Digital Offering to Host Live Webcast for Equisolve April 23, 2014 at 10:00 am EDT

NEWPORT BEACH, CA--(Marketwired - April 18, 2014) - Digital Offering (www.digitaloffering.com), a next generation, technology-driven investment bank, announced that its client, Equisolve, Inc., will be launching a new offering of securities on the Digital Offering platform today and that Digital Offering will be hosting a live webcast for Equisolve on April 23, 2014 at 10:00 am EDT that will include a presentation by management of the company and a question and answer session.
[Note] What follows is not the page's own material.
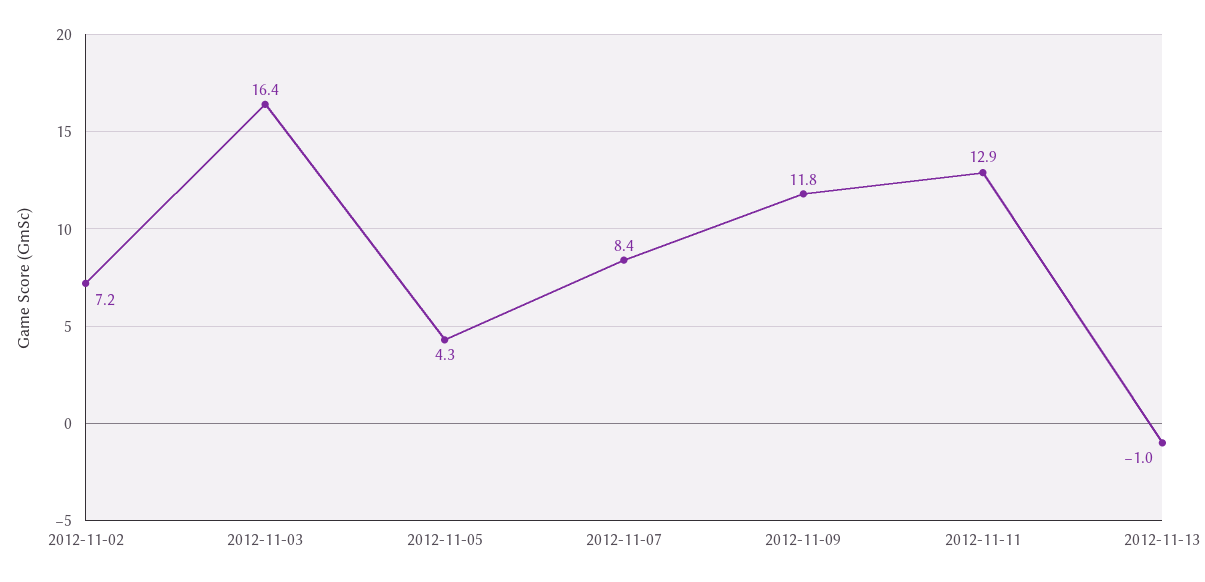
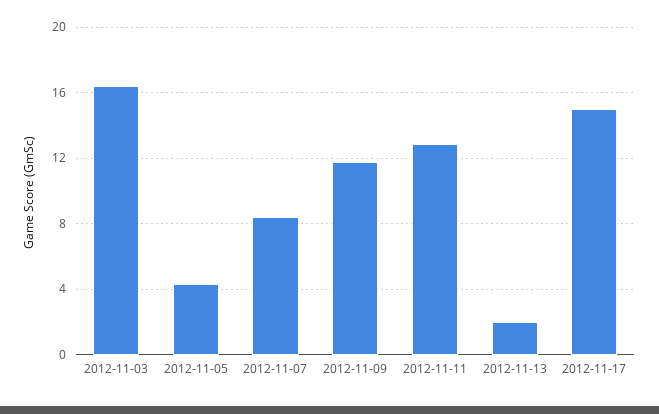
2012-11-02: 7.2 -> none
2012-11-13: -1 -> 2
2012-11-17: none -> 15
The webcast will be broadcast live over the Internet on April 23, 2014 at 10:00 am EDT. Attendees can register for the webcast at http://equisolve.equisolvewebcast.com/virtual-rdshw. The webcast will be archived shortly after it concludes and will be available on the Digital Offering website.

Equisolve is a leading provider of website development and ongoing management to public companies. Equisolve transforms the online presence of a public company into a powerful tool to attract and retain investors and drive sales. Its proprietary content management platform uniquely combines the management of the corporate website, IR website, newswire, social media, webcasting and teleconferencing, allowing Equisolve to cost effectively manage, market and measure a successful online presence from IR effectiveness through sales. With servers in more than 51 datacenters in 19 countries worldwide, Equisolve's world-class infrastructure provides a fast, reliable and secure platform to meet the needs of any company.

Equisolve is offering a minimum of 500,000 units ($1 million) and a maximum of 1,000,000 units ($2 million) at a price of $2.00 per unit. Each unit consists of an 8% unsecured convertible note with principal amount equal to the amount invested and a warrant. The note is convertible at an initial conversion price of $2.00. Interest is payable semi-annually beginning on December 31, 2014. The warrant is a five-year warrant for the purchase of one-half of the shares underlying the note at an exercise price of $2.00 per share. The minimum investment amount per investor is $25,000, but Equisolve in its sole discretion may accept lower investment amounts.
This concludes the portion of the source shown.